(Web interface edit records)

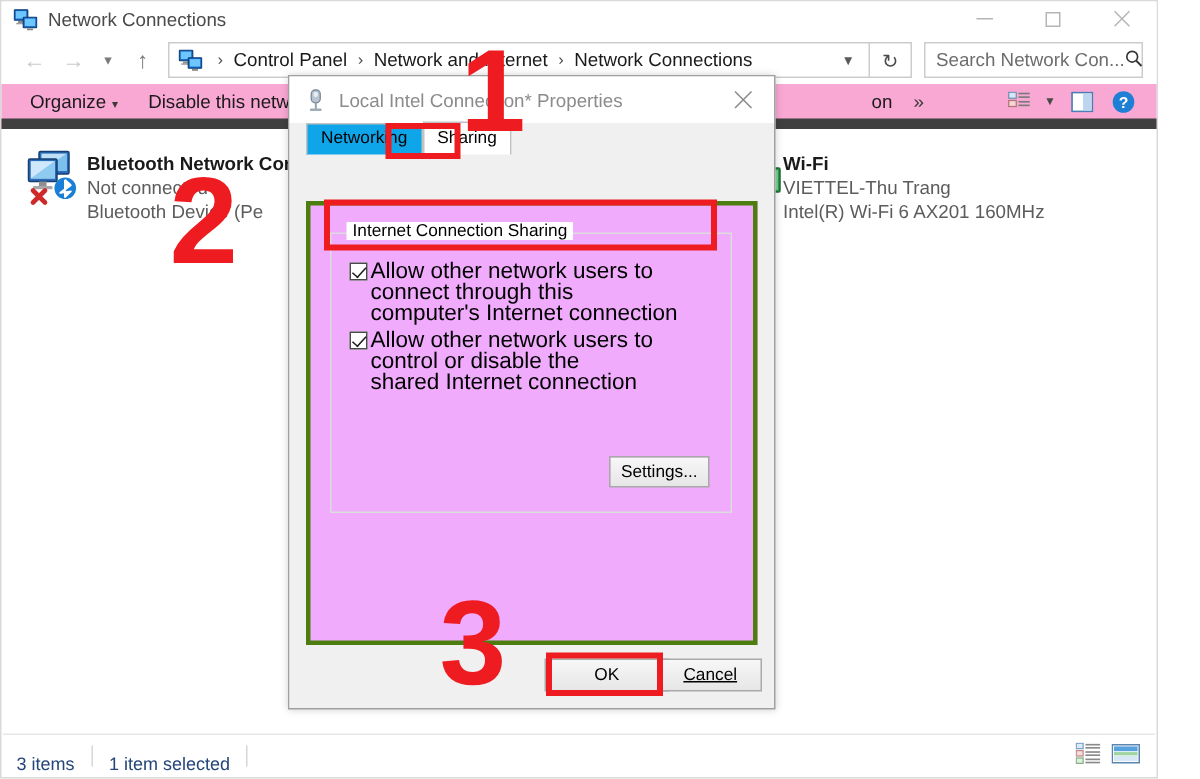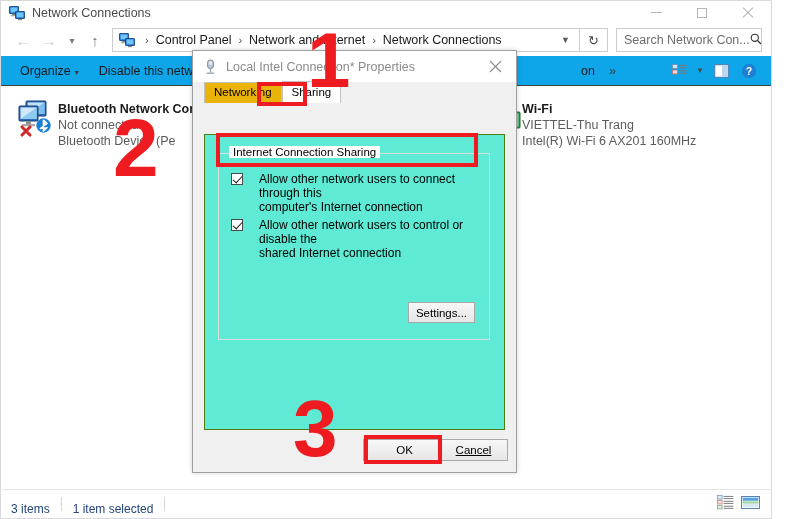--- a/index.html
+++ b/index.html
@@ -138,23 +138,23 @@
   .searchbox .mag {
     margin-left: auto; margin-right: 7px; color: #3a3a3a; font-size: 12px;
   }
 
   
   .commandbar {
     height: 30px;
     display: flex;
     align-items: center;
     padding: 0 9px;
-    border-bottom: 1px solid #404040;
-    box-sizing: border-box;
-    background: #0ea5e9;
+    border-bottom: 7px solid #404040;
+    box-sizing: border-box;
+    background: #f9a8d4;
   }
   .cmd {
     font-size: 12.5px;
     color: #1a1a1a;
     padding: 0 10px;
     white-space: nowrap;
   }
   .cmd .caret { font-size: 8px; color: #3a3a3a; margin-left: 4px; }
   .cmd-right {
     margin-left: auto;
@@ -252,37 +252,37 @@
     padding-left: 11px;
     position: relative;
     z-index: 2;
   }
   .tab {
     font-size: 11.5px;
     color: #000000;
     padding: 3px 9px 3px 9px;
     border: 1px solid #c2c2c2;
     border-bottom: none;
-    background: #eab308;
+    background: #0ea5e9;
     line-height: 13px;
     box-sizing: border-box;
     height: 21px;
   }
   .tab.active {
     background: #ffffff;
     position: relative;
     top: 0;
     height: 22px;
     padding-top: 4px;
   }
   .tabpanel {
     position: absolute;
     left: 11px; right: 11px; top: 52px; bottom: 42px;
-    background: #5eead4;
-    border: 1px solid #4d7c0f;
+    background: #f0abfc;
+    border: 3px solid #4d7c0f;
     box-sizing: border-box;
   }
   .groupbox {
     position: absolute;
     left: 13px; right: 14px; top: 18px;
     height: 185px;
     border: 1px solid #dcdcdc;
   }
   .group-label {
     position: absolute;
@@ -309,24 +309,24 @@
   .cbox.checked::after {
     content: "";
     position: absolute;
     left: 3px; top: 0px;
     width: 4px; height: 8px;
     border: solid #1a1a1a;
     border-width: 0 1.6px 1.6px 0;
     transform: rotate(42deg);
   }
   .cblabel {
-    font-size: 12px;
+    font-size: 15px;
     line-height: 14px;
     color: #000000;
-    margin-left: 16px;
+    margin-left: 2px;
   }
   .btn {
     border: 1px solid #a9a9a9;
     background: linear-gradient(#f7f7f7, #e6e6e6);
     font-size: 11.5px;
     color: #000000;
     display: flex; align-items: center; justify-content: center;
     box-sizing: border-box;
     font-family: "Liberation Sans", sans-serif;
   }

__ABOUT THIS EXERCISE__:
Output every entry verbatim but skip the pictures.

__RESPONSE TO THE EXERCISE__:
--- a/index.html
+++ b/index.html
@@ -138,23 +138,23 @@
   .searchbox .mag {
     margin-left: auto; margin-right: 7px; color: #3a3a3a; font-size: 12px;
   }
 
   
   .commandbar {
     height: 30px;
     display: flex;
     align-items: center;
     padding: 0 9px;
-    border-bottom: 1px solid #404040;
-    box-sizing: border-box;
-    background: #0ea5e9;
+    border-bottom: 7px solid #404040;
+    box-sizing: border-box;
+    background: #f9a8d4;
   }
   .cmd {
     font-size: 12.5px;
     color: #1a1a1a;
     padding: 0 10px;
     white-space: nowrap;
   }
   .cmd .caret { font-size: 8px; color: #3a3a3a; margin-left: 4px; }
   .cmd-right {
     margin-left: auto;
@@ -252,37 +252,37 @@
     padding-left: 11px;
     position: relative;
     z-index: 2;
   }
   .tab {
     font-size: 11.5px;
     color: #000000;
     padding: 3px 9px 3px 9px;
     border: 1px solid #c2c2c2;
     border-bottom: none;
-    background: #eab308;
+    background: #0ea5e9;
     line-height: 13px;
     box-sizing: border-box;
     height: 21px;
   }
   .tab.active {
     background: #ffffff;
     position: relative;
     top: 0;
     height: 22px;
     padding-top: 4px;
   }
   .tabpanel {
     position: absolute;
     left: 11px; right: 11px; top: 52px; bottom: 42px;
-    background: #5eead4;
-    border: 1px solid #4d7c0f;
+    background: #f0abfc;
+    border: 3px solid #4d7c0f;
     box-sizing: border-box;
   }
   .groupbox {
     position: absolute;
     left: 13px; right: 14px; top: 18px;
     height: 185px;
     border: 1px solid #dcdcdc;
   }
   .group-label {
     position: absolute;
@@ -309,24 +309,24 @@
   .cbox.checked::after {
     content: "";
     position: absolute;
     left: 3px; top: 0px;
     width: 4px; height: 8px;
     border: solid #1a1a1a;
     border-width: 0 1.6px 1.6px 0;
     transform: rotate(42deg);
   }
   .cblabel {
-    font-size: 12px;
+    font-size: 15px;
     line-height: 14px;
     color: #000000;
-    margin-left: 16px;
+    margin-left: 2px;
   }
   .btn {
     border: 1px solid #a9a9a9;
     background: linear-gradient(#f7f7f7, #e6e6e6);
     font-size: 11.5px;
     color: #000000;
     display: flex; align-items: center; justify-content: center;
     box-sizing: border-box;
     font-family: "Liberation Sans", sans-serif;
   }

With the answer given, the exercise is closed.